Mar 7, 2014, 1:16 PM
Post #9 of 17
Re: [hankusaurelius] Opening in High Winds Aloft
[In reply to]
I have no idea what this person's context was when he/she made the comment, but the actual opening of the canopy won't be affected by high winds aloft.
Orientation to the wind line, however, does become very important. In very high winds aloft, I like to face into the direction of the winds at opening altitude. Assuming an upwind jump run, this keeps me facing directly into the upstairs winds while I handle all of my post-opening tasks prior to clearing my brakes and actively flying the canopy. I control my heading during these tasks with my lower body using harness inputs to stay pointed in the desired direction.
Now once I clear my brakes I have preserved as much linear distance between myself and my pattern entry point as possible, and have remained directly on the wind line. In cases when the winds at opening altitude are stronger than the inherent forward speed of the canopy I am jumping, I have the advantage of the forward airspeed of the canopy reducing my (backward) ground speed as much as possible to keep me upwind until I choose to change position. At that point I have also prevented straying laterally off the wind line requiring some sort of olympic effort to crab back onto it and ensure I reach my pattern entry point.
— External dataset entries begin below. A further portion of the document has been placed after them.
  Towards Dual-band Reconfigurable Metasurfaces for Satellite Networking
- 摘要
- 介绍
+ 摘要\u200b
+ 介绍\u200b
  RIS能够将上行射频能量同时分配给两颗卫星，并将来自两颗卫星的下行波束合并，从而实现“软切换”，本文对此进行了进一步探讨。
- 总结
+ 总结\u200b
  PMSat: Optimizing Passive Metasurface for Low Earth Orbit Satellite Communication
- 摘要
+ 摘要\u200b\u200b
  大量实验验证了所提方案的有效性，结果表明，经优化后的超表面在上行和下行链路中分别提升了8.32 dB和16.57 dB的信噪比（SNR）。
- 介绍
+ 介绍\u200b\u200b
At my experience level I like jumping in high winds under canopy because it requires my "A Game" and I get better by working through the challenges high winds present. Bear in mind that I trained into that over a lot of years and a lot of jumps. Anyone can do that with good coaching, choosing reasonable goals and choosing the right conditions for each stage in their progression.
Mar 10, 2014, 12:38 PM
Post #11 of 17
Re: [Aaron_O] Opening in High Winds Aloft
[In reply to]
In the conditions I am speaking of, facing into line of flight will allow me to hold my position over the ground or move backward (negative ground speed) as little as possible, but not travel back up line of flight.
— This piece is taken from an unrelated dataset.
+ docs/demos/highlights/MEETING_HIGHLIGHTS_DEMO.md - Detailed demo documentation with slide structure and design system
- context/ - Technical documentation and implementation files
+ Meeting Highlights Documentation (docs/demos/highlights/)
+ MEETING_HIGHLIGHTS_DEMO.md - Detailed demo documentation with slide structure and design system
Having inventoried the load already at the mockup and knowing who exited behind me, I keep those jumpers in sight - I look for each of them as soon as I open.
With proper exit separation due to the aircraft's reduced groundspeed (another subject altogether) I have plenty of space to set myself up for successful pattern entry.
Mar 11, 2014, 9:56 PM
Post #17 of 17
Re: [Boogers] Opening in High Winds Aloft
[In reply to]
At our DZ every student has to SPOT the plane at least three times and land with in 50 meters of the target before they get their solo. (Which means they try to figured what the ground winds are doing, winds at opening and half way). It is funny when we all go to a boogie and ask: "How does the guy at the door of the otter tells the pilot where to go in JR??"
Related to the post: It doesn't matter which direction you face on opening, and a good practice is, after opening always fly perpendicular away from the line of flight as long as none is there.